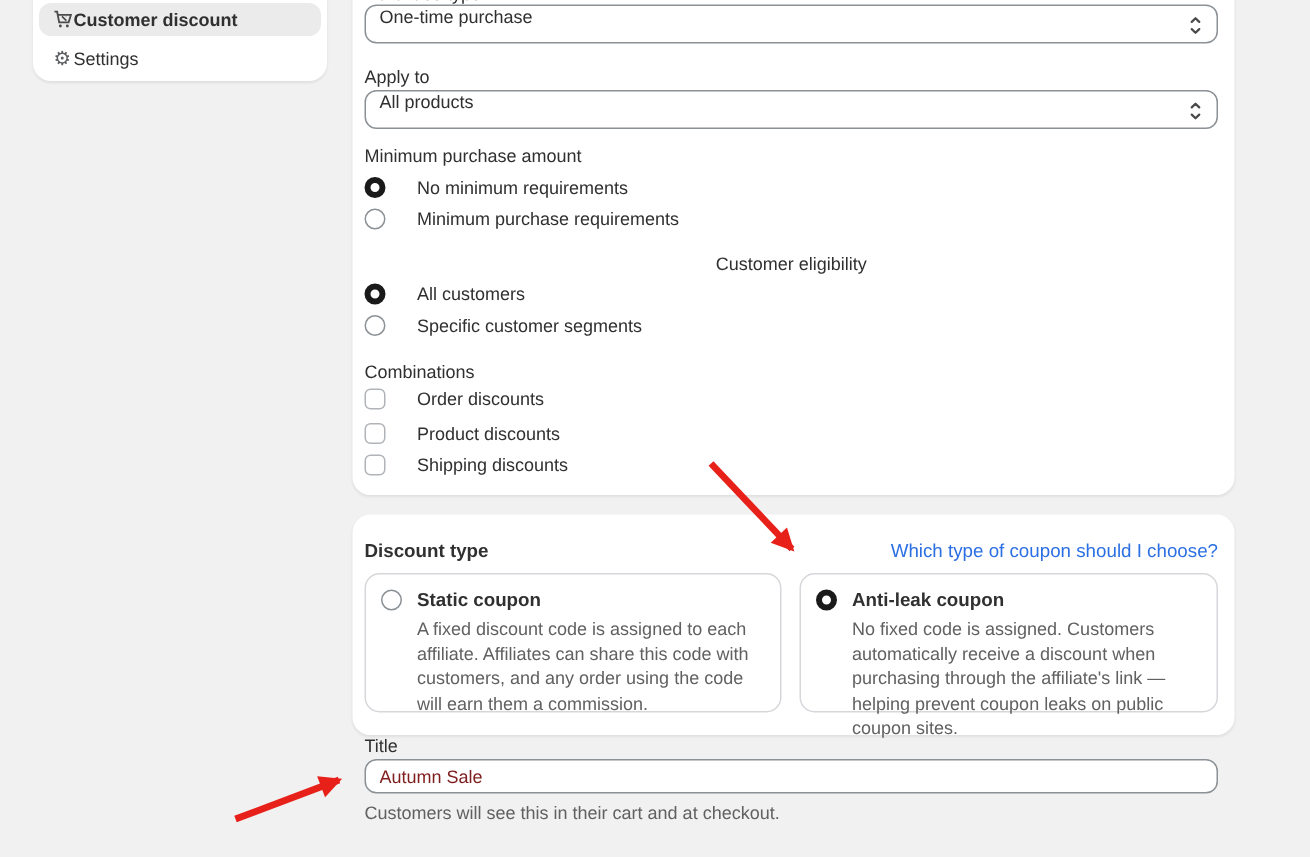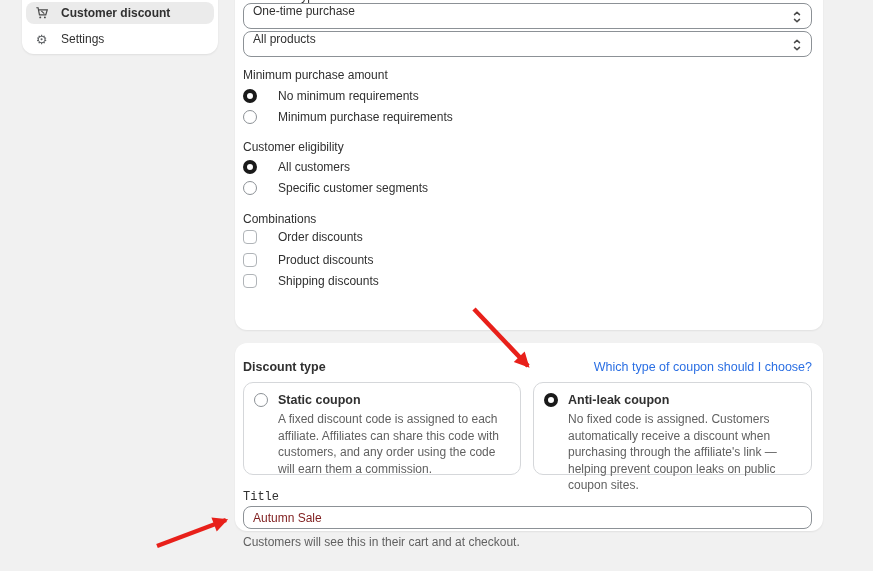--- a/index.html
+++ b/index.html
@@ -15,37 +15,37 @@
   
   .sidebar-card {
     position: absolute; left: 22px; top: -12px;
     width: 196px; height: 66px;
     background: #ffffff;
     border-radius: 0 0 12px 12px;
     box-shadow: 0 1px 2px rgba(0,0,0,0.08);
     padding: 14px 4px 6px 4px;
   }
   .side-item {
-    display: flex; align-items: center; gap: 12px;
+    display: flex; align-items: center; gap: 0;
     height: 22px; padding: 0 8px; margin: 0 0 4px 0;
     border-radius: 8px; cursor: pointer;
     color: #303030;
   }
   .side-item.active { background: #ebebeb; font-weight: 700; }
   .side-icon { width: 15px; height: 15px; display: inline-flex; align-items: center; justify-content: center; color: #4a4a4a; flex: 0 0 auto; }
   .gear-glyph { font-family: "DejaVu Sans", sans-serif; font-size: 13px; line-height: 1; color: #5c5f62; }
 
   
   .card {
     position: absolute; left: 235px; width: 588px;
     background: #ffffff; border-radius: 12px;
     box-shadow: 0 1px 2px rgba(0,0,0,0.07);
   }
   .card1 { top: -20px; height: 350px; padding: 0 11px 0 8px; border-radius: 12px; }
-  .card2 { top: 343px; height: 188px; padding: 0 11px 0 8px; }
+  .card2 { top: 343px; height: 147px; padding: 0 11px 0 8px; }
 
   .top-frag {
     position: absolute; top: 9px; left: 9px;
     color: #303030; font-size: 12px;
   }
 
   .select-box {
     position: relative;
     height: 26px; border: 1px solid #8c9196; border-radius: 8px;
     background: #ffffff;
@@ -86,21 +86,21 @@
   }
   .opt-card.left { width: 278px; }
   .opt-card.right { flex: 1; }
   .opt-head { display: flex; align-items: center; gap: 10px; height: 16px; }
   .opt-title { font-weight: 700; font-size: 12.5px; }
   .opt-desc {
     margin: 3px 0 0 24px; color: #616161;
     font-size: 12px; line-height: 16.5px; max-width: 248px;
   }
 
-  .lbl-title { margin-top: 15px; font-family: Liberation Mono, monospace; }
+  .lbl-title { margin-top: 15px; }
   .text-input {
     margin-top: 2px; width: 100%; height: 23px;
     border: 1px solid #8c9196; border-radius: 8px;
     padding: 0 9px; font-family: "Liberation Sans", sans-serif;
     font-size: 12px; color: #7f1d1d; background: #fff; outline: none;
     display: block;
   }
   .help-text { margin-top: 6px; color: #616161; font-size: 12px; }
 
   .arrows { position: absolute; left: 0; top: 0; pointer-events: none; }
@@ -132,39 +132,40 @@
   <span class="top-frag">Purchase type</span>
 
   <div class="select-box" style="margin-top:23px;">
     <span>One-time purchase</span>
     <svg class="chev" width="12" height="14" viewBox="0 0 12 14" fill="none" stroke="#4a4a4a" stroke-width="1.5" stroke-linecap="round" stroke-linejoin="round">
       <path d="M3.5 4.6 L6 2.2 L8.5 4.6"></path>
         <path d="M3.5 9.4 L6 11.8 L8.5 9.4"></path>
     </svg>
   </div>
 
+  <div class="field-label" style="margin-top:15px;">Apply to</div>
   <div class="select-box" style="margin-top:2px;">
     <span>All products</span>
     <svg class="chev" width="12" height="14" viewBox="0 0 12 14" fill="none" stroke="#4a4a4a" stroke-width="1.5" stroke-linecap="round" stroke-linejoin="round">
       <path d="M3.5 4.6 L6 2.2 L8.5 4.6"></path>
         <path d="M3.5 9.4 L6 11.8 L8.5 9.4"></path>
     </svg>
   </div>
 
   <div class="field-label" style="margin-top:11px;">Minimum purchase amount</div>
   <div class="choice-row" style="margin-top:4px;">
     <span class="radio checked"></span>
     <span>No minimum requirements</span>
   </div>
   <div class="choice-row" style="margin-top:1px;">
     <span class="radio"></span>
     <span>Minimum purchase requirements</span>
   </div>
 
-  <div class="field-label" style="margin-top:13px;">Customer eligibility</div>
+  <div class="field-label" style="margin-top:13px;text-align:center;">Customer eligibility</div>
   <div class="choice-row" style="margin-top:3px;">
     <span class="radio checked"></span>
     <span>All customers</span>
   </div>
   <div class="choice-row" style="margin-top:1px;">
     <span class="radio"></span>
     <span>Specific customer segments</span>
   </div>
 
   <div class="field-label" style="margin-top:14px;">Combinations</div>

* * * * * * * * *

> _Exercise description_
Output the line bearing "absolute; left: 0;" along with all the lines after it through the end of the entries, exactly, and no other lines.

> _Answer section_
   .arrows { position: absolute; left: 0; top: 0; pointer-events: none; }
@@ -132,39 +132,40 @@
   <span class="top-frag">Purchase type</span>
 
   <div class="select-box" style="margin-top:23px;">
     <span>One-time purchase</span>
     <svg class="chev" width="12" height="14" viewBox="0 0 12 14" fill="none" stroke="#4a4a4a" stroke-width="1.5" stroke-linecap="round" stroke-linejoin="round">
       <path d="M3.5 4.6 L6 2.2 L8.5 4.6"></path>
         <path d="M3.5 9.4 L6 11.8 L8.5 9.4"></path>
     </svg>
   </div>
 
+  <div class="field-label" style="margin-top:15px;">Apply to</div>
   <div class="select-box" style="margin-top:2px;">
     <span>All products</span>
     <svg class="chev" width="12" height="14" viewBox="0 0 12 14" fill="none" stroke="#4a4a4a" stroke-width="1.5" stroke-linecap="round" stroke-linejoin="round">
       <path d="M3.5 4.6 L6 2.2 L8.5 4.6"></path>
         <path d="M3.5 9.4 L6 11.8 L8.5 9.4"></path>
     </svg>
   </div>
 
   <div class="field-label" style="margin-top:11px;">Minimum purchase amount</div>
   <div class="choice-row" style="margin-top:4px;">
     <span class="radio checked"></span>
     <span>No minimum requirements</span>
   </div>
   <div class="choice-row" style="margin-top:1px;">
     <span class="radio"></span>
     <span>Minimum purchase requirements</span>
   </div>
 
-  <div class="field-label" style="margin-top:13px;">Customer eligibility</div>
+  <div class="field-label" style="margin-top:13px;text-align:center;">Customer eligibility</div>
   <div class="choice-row" style="margin-top:3px;">
     <span class="radio checked"></span>
     <span>All customers</span>
   </div>
   <div class="choice-row" style="margin-top:1px;">
     <span class="radio"></span>
     <span>Specific customer segments</span>
   </div>
 
   <div class="field-label" style="margin-top:14px;">Combinations</div>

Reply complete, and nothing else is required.